Provided data =>
◆ ◆ ◆ ◆ ◆
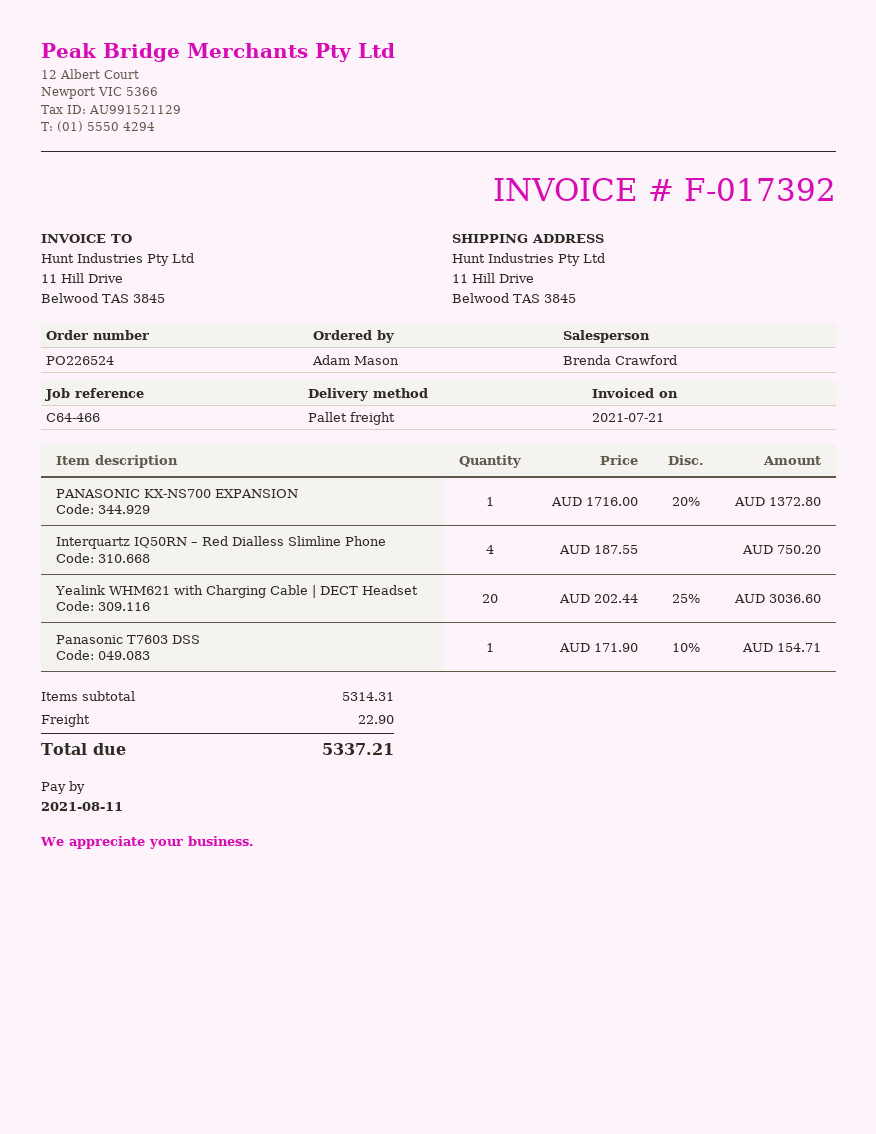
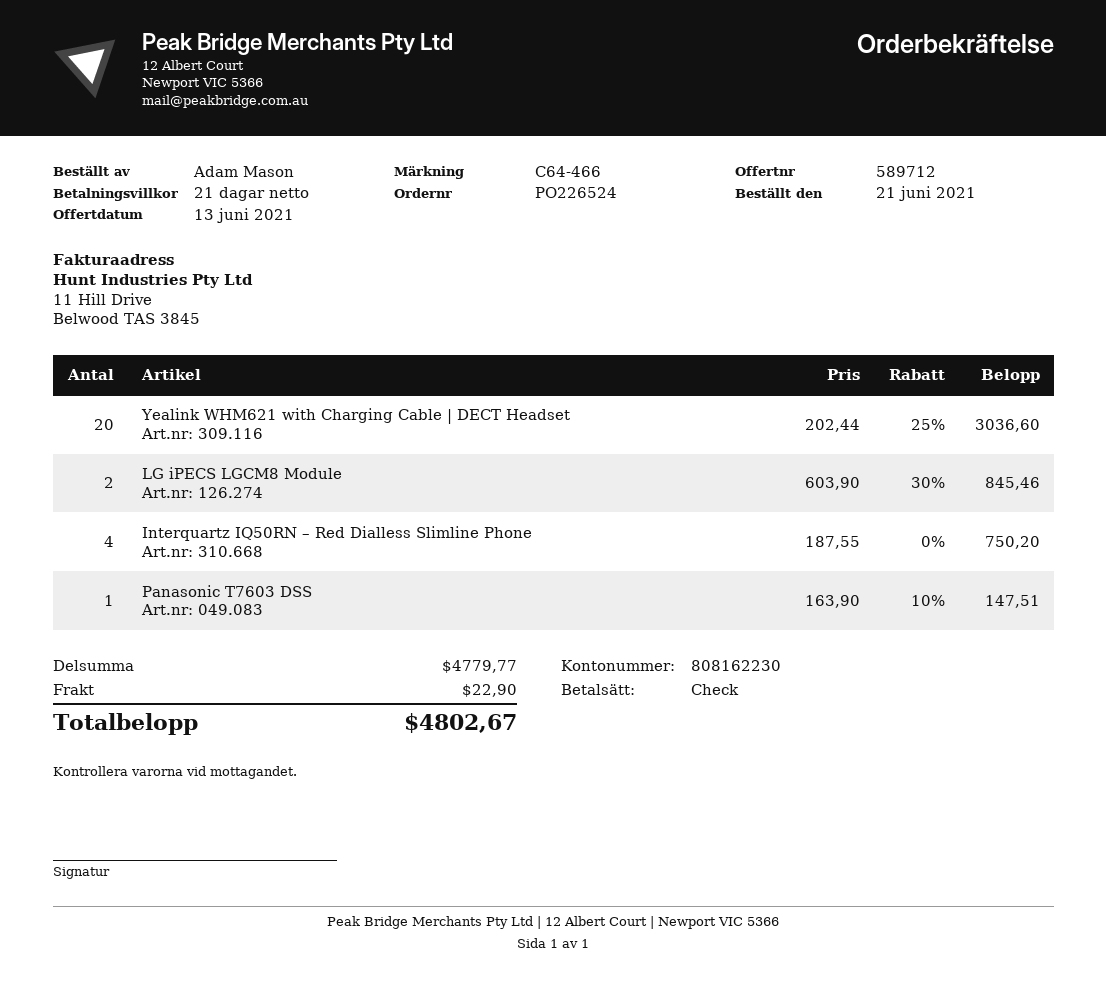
PANASONIC KX-NS700 EXPANSION: 1 x 1716.00 - 20% = 1372.80 -> none
Panasonic T7603 DSS: 1 x 171.90 - 10% = 154.71 -> 1 x 163.90 - 10% = 147.51
LG iPECS LGCM8 Module: none -> 2 x 603.90 - 30% = 845.46
subtotal: 5314.31 -> 4779.77
total: 5337.21 -> 4802.67

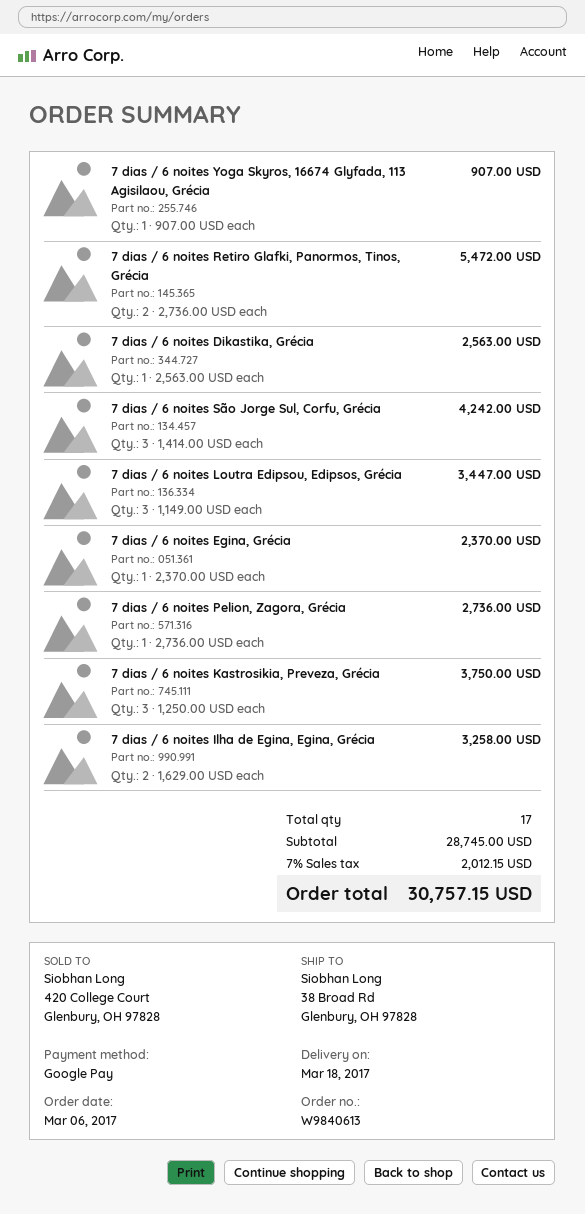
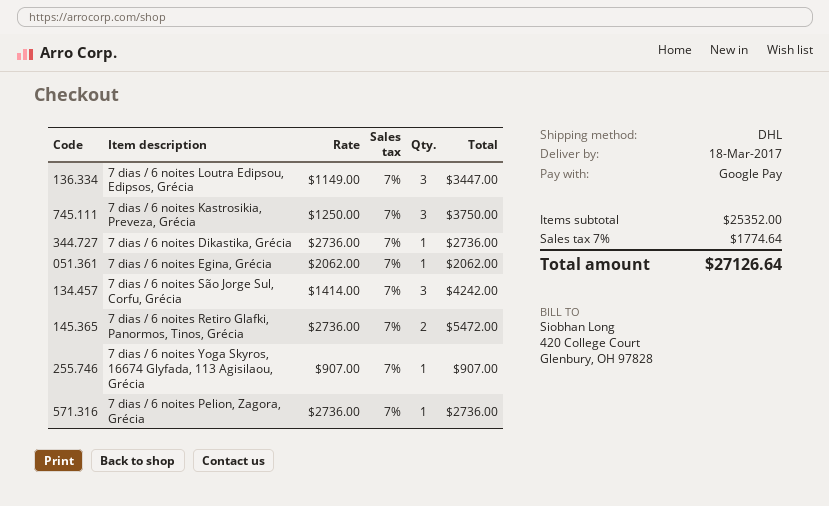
7 dias / 6 noites Dikastika, Grécia: 1 x 2563.00 = 2563.00 -> 1 x 2736.00 = 2736.00
7 dias / 6 noites Egina, Grécia: 1 x 2370.00 = 2370.00 -> 1 x 2062.00 = 2062.00
7 dias / 6 noites Ilha de Egina, Egina, Grécia: 2 x 1629.00 = 3258.00 -> none
subtotal: 28745.00 -> 25352.00
tax: 7% = 2012.15 -> 7% = 1774.64
total: 30757.15 -> 27126.64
◆ ◆ ◆ ◆ ◆
The records above must be output exactly, except for their pictures.

Solution for this problem =>
PANASONIC KX-NS700 EXPANSION: 1 x 1716.00 - 20% = 1372.80 -> none
Panasonic T7603 DSS: 1 x 171.90 - 10% = 154.71 -> 1 x 163.90 - 10% = 147.51
LG iPECS LGCM8 Module: none -> 2 x 603.90 - 30% = 845.46
subtotal: 5314.31 -> 4779.77
total: 5337.21 -> 4802.67

7 dias / 6 noites Dikastika, Grécia: 1 x 2563.00 = 2563.00 -> 1 x 2736.00 = 2736.00
7 dias / 6 noites Egina, Grécia: 1 x 2370.00 = 2370.00 -> 1 x 2062.00 = 2062.00
7 dias / 6 noites Ilha de Egina, Egina, Grécia: 2 x 1629.00 = 3258.00 -> none
subtotal: 28745.00 -> 25352.00
tax: 7% = 2012.15 -> 7% = 1774.64
total: 30757.15 -> 27126.64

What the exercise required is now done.